• Modification records:
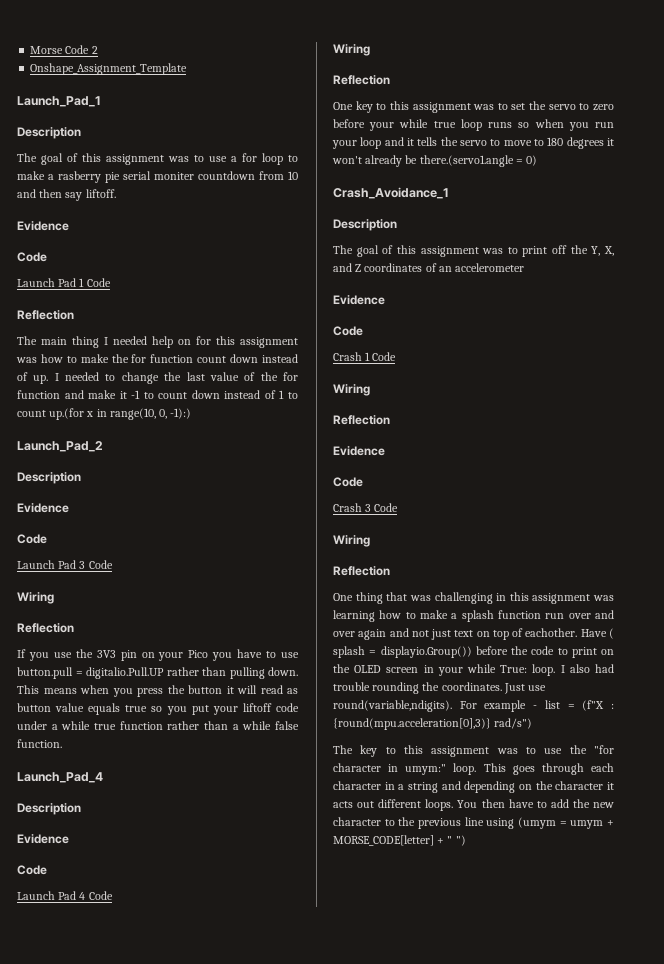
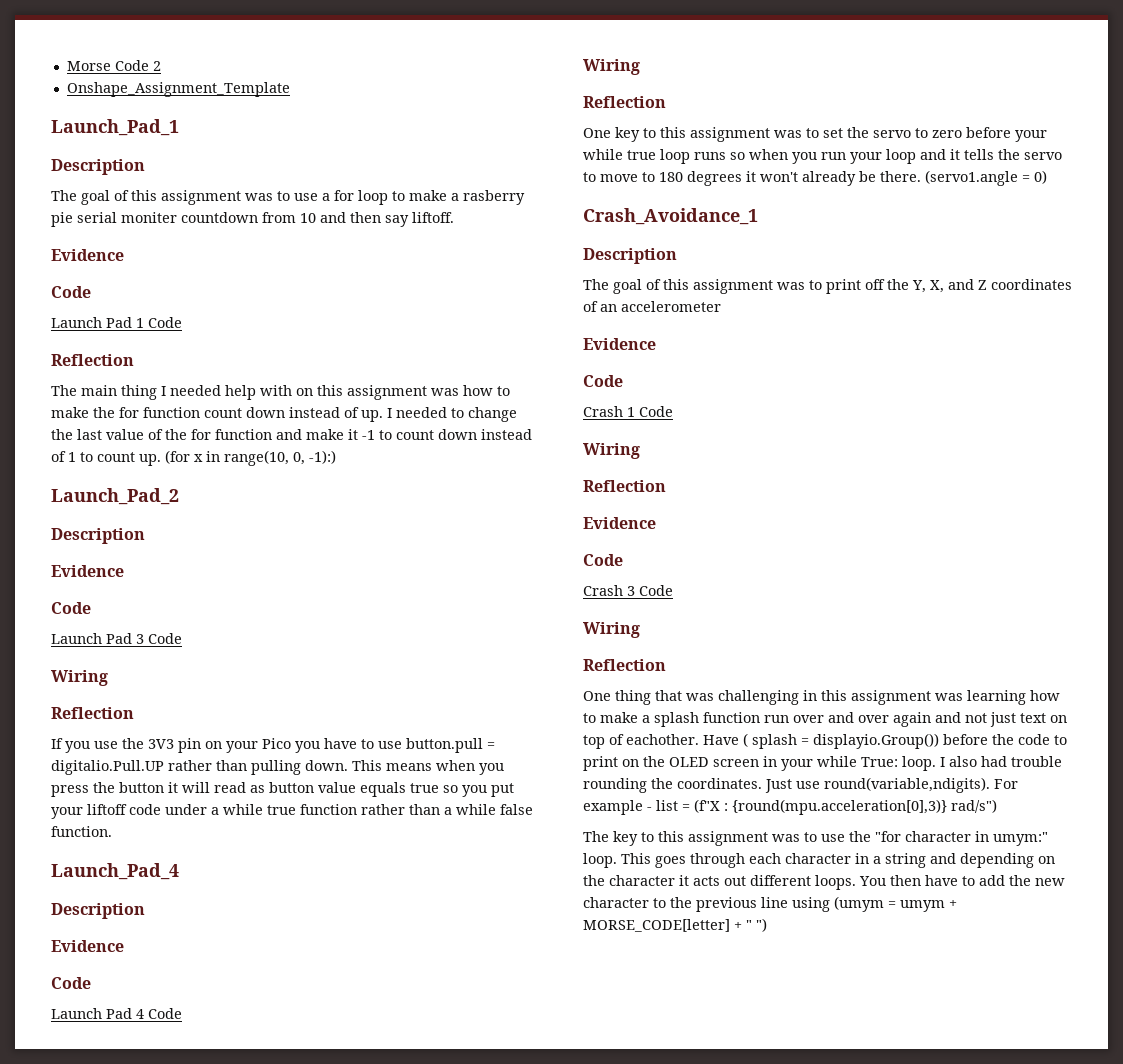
[178,336,211,345] on for -> [260,385,313,396] with on
[49,408,85,420] up.(for -> [139,450,190,466] up. (for
[419,155,514,167] there.(servo1.angle -> [880,170,1018,186] there. (servo1.angle

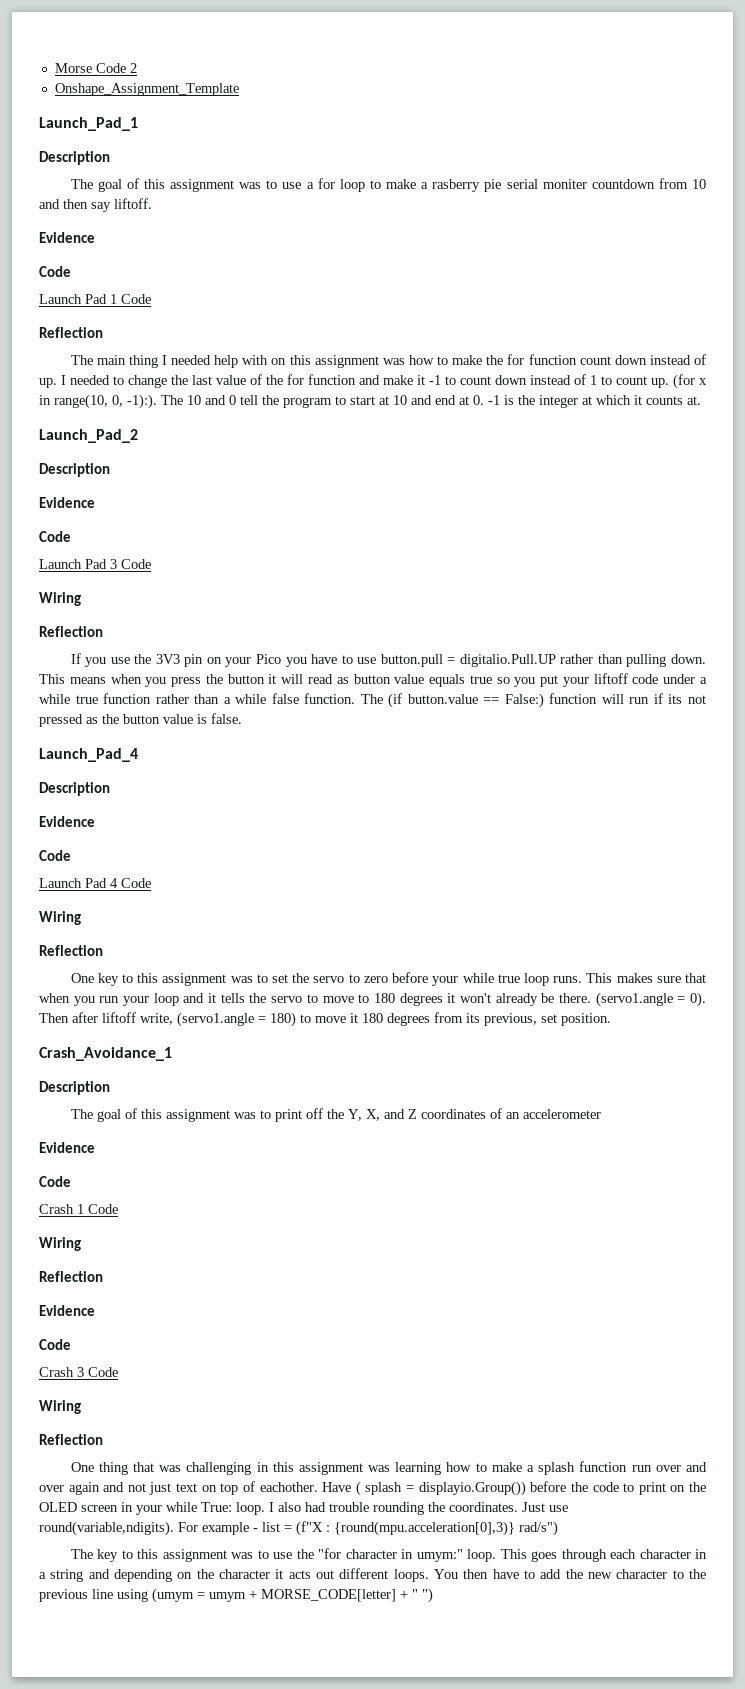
[309,450,336,464] -1):) -> [127,394,701,409] -1):). The 10 and 0 tell the program to start at 10 and end at 0. -1 is the integer at which it counts at.
(112, 831) none -> [360,693,706,708] [39,713,242,727] The (if button.value == False:) function will run if its not pressed as the button value is false.
[694,152,745,160] runs so -> [553,973,706,983] runs. This makes sure that
[1034,170,1047,184] 0) -> [689,992,706,1007] [39,1012,611,1027] 0). Then after liftoff write, (servo1.angle = 180) to move it 180 degrees from its previous, set position.

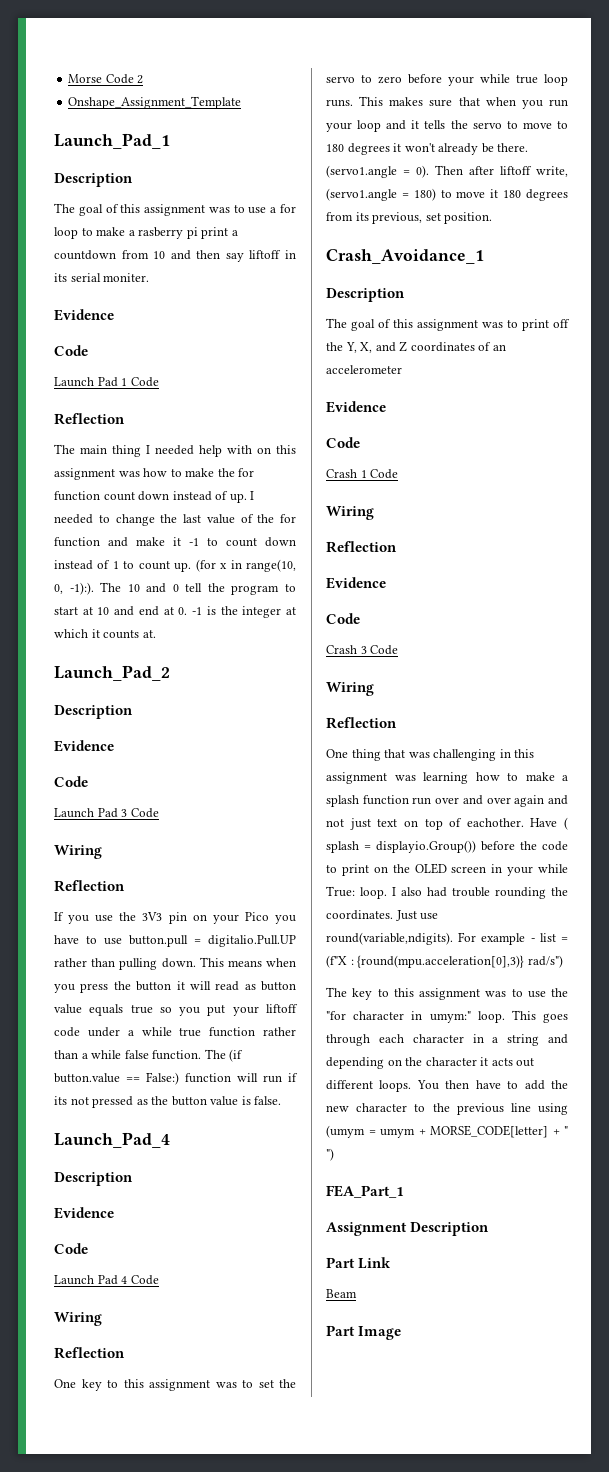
[484,179,587,192] pie serial moniter -> [186,227,238,239] pi print a
[114,198,152,209] liftoff. -> [249,250,297,259] [54,273,150,282] liftoff in its serial moniter.
(433, 1595) none -> [326,1185,404,1198] [326,1222,490,1236] [326,1257,392,1269] [326,1289,357,1298] [326,1325,402,1340] // FEA_Part_1 // Assignment Description // Part Link // Beam // Part Image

• What you are asked to do: How many of the lines above contain the string "moniter"? Give the count alone.

• Response box: 2